Could you restate, exactly and with nothing added, the lines from the start of the data through the line that holds "C 21 3.5, 44", leaving the pictures out?

Web document revisions:
⁂
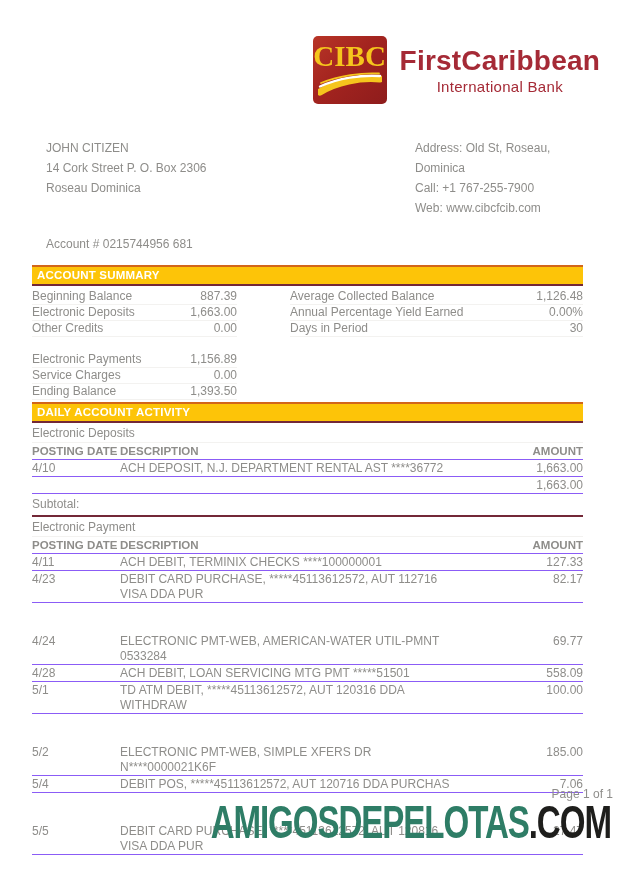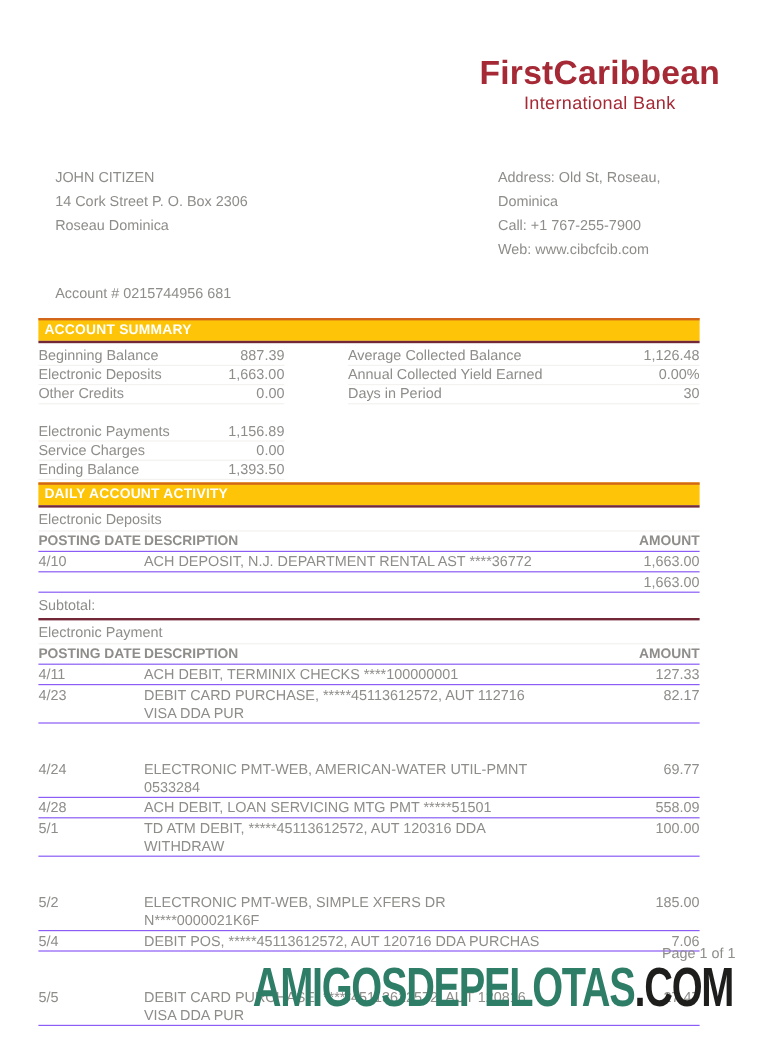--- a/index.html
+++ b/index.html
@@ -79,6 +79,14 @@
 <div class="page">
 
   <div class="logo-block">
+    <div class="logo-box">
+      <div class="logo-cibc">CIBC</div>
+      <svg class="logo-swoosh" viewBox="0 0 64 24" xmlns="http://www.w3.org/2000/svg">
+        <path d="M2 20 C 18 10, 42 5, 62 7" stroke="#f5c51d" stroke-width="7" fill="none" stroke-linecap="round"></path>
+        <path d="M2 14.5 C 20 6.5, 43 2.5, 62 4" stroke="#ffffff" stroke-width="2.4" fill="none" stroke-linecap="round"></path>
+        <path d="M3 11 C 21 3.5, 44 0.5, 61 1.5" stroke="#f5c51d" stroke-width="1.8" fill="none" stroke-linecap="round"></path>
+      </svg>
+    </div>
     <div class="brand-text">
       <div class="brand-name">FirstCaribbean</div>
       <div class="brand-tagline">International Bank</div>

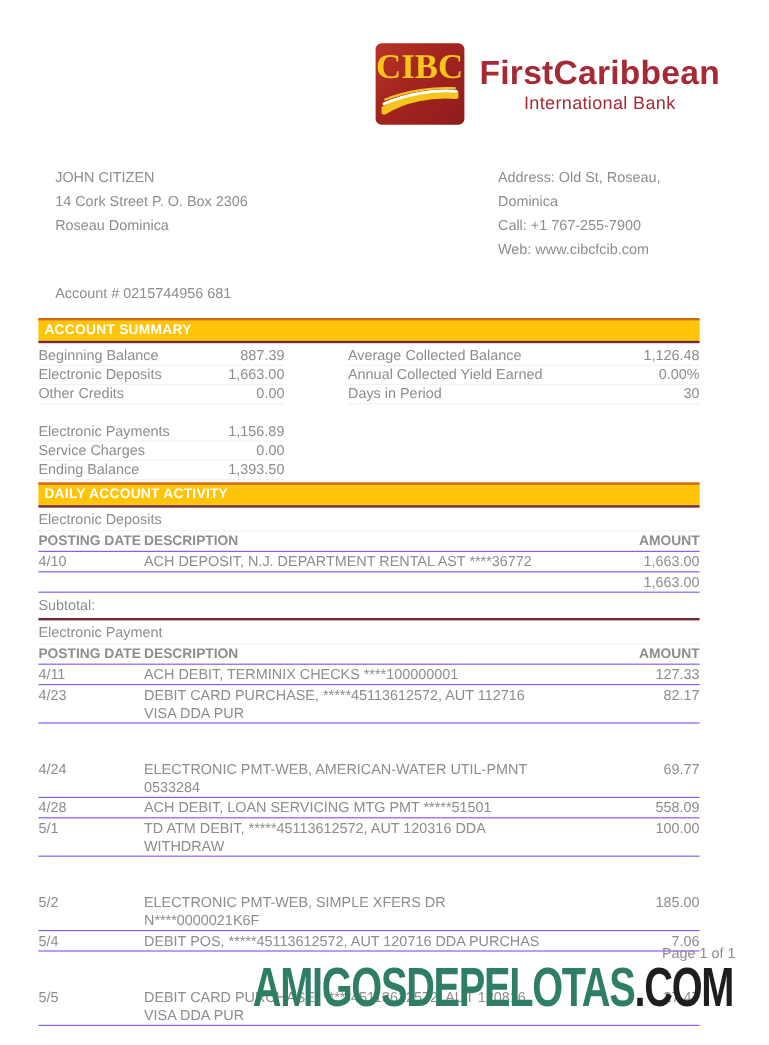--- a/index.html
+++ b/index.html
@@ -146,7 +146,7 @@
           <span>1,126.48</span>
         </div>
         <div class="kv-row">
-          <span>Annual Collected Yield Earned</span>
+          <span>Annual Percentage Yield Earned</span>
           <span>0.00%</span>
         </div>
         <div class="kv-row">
⁂
● Response below:
--- a/index.html
+++ b/index.html
@@ -79,6 +79,14 @@
 <div class="page">
 
   <div class="logo-block">
+    <div class="logo-box">
+      <div class="logo-cibc">CIBC</div>
+      <svg class="logo-swoosh" viewBox="0 0 64 24" xmlns="http://www.w3.org/2000/svg">
+        <path d="M2 20 C 18 10, 42 5, 62 7" stroke="#f5c51d" stroke-width="7" fill="none" stroke-linecap="round"></path>
+        <path d="M2 14.5 C 20 6.5, 43 2.5, 62 4" stroke="#ffffff" stroke-width="2.4" fill="none" stroke-linecap="round"></path>
+        <path d="M3 11 C 21 3.5, 44 0.5, 61 1.5" stroke="#f5c51d" stroke-width="1.8" fill="none" stroke-linecap="round"></path>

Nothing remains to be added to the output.